Simon est décontenancé par ce revirement de situation.
- Mer... merci Chef.
- Ne me remerciez pas encore, Simon. Et avant que vous partiez, tenez. C'est votre accréditation provisoire d'agent de terrain. »
Le capitaine sélectionne un fichier sur l'écran de son terminal et le lui donne d'un simple geste horizontal de sa main vers lui. Simon court rejoindre sa partenaire.
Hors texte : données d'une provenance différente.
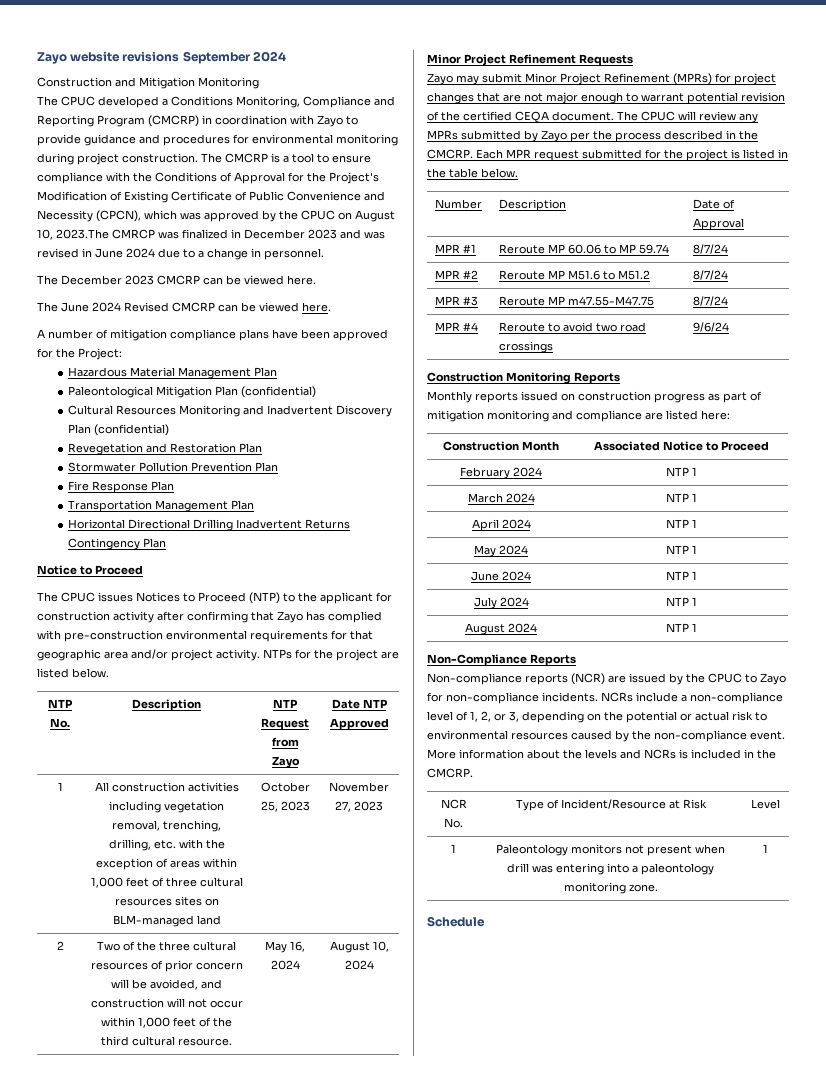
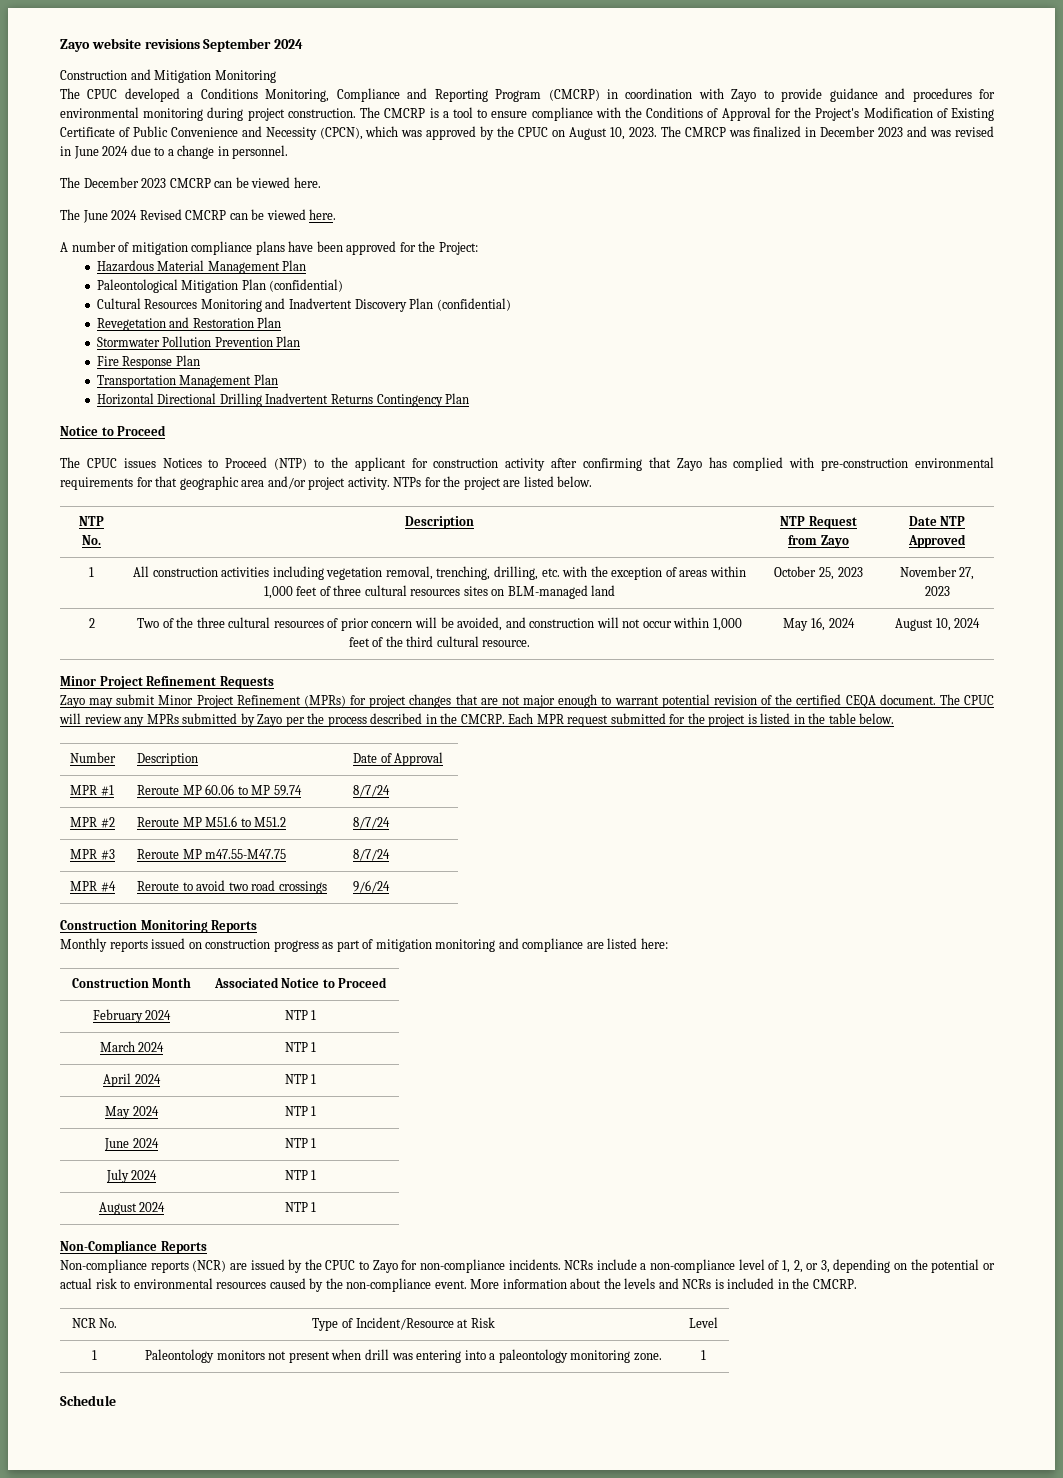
- The CMCRP is a tool to ensure compliance with the Conditions of Approval for the Project's Modification of Existing Certificate of Public Convenience and Necessity (CPCN), which was approved by the CPUC on August 10, 2023.The CMRCP was finalized in December 2023 and was revised in June 2024 due to a change in personnel.
+ The CMCRP is a tool to ensure compliance with the Conditions of Approval for the Project's Modification of Existing Certificate of Public Convenience and Necessity (CPCN), which was approved by the CPUC on August 10, 2023. The CMRCP was finalized in December 2023 and was revised in June 2024 due to a change in personnel.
Arrivé sur le seuil du poste, il marque un temps d'arrêt, se tourne vers le capitaine et lance « Merci Chef ! ». Il pivote brusquement et heurte un homme vêtu d'un imperméable beige qui vient d'entrer dans le bâtiment.
« Pardon monsieur, je ne vous avais pas vu arriver. Je ne vous ai pas fait mal, j'espère ?
- Non, ça va aller, répond le visiteur.
- Et bien dans ce cas, passez une bonne journée.
- Merci... hésite à dire le visiteur. Vous... aussi. »
L'homme s'aperçoit que le lieutenant n'a pas pu l'entendre car il venait juste de disparaître en dehors du poste.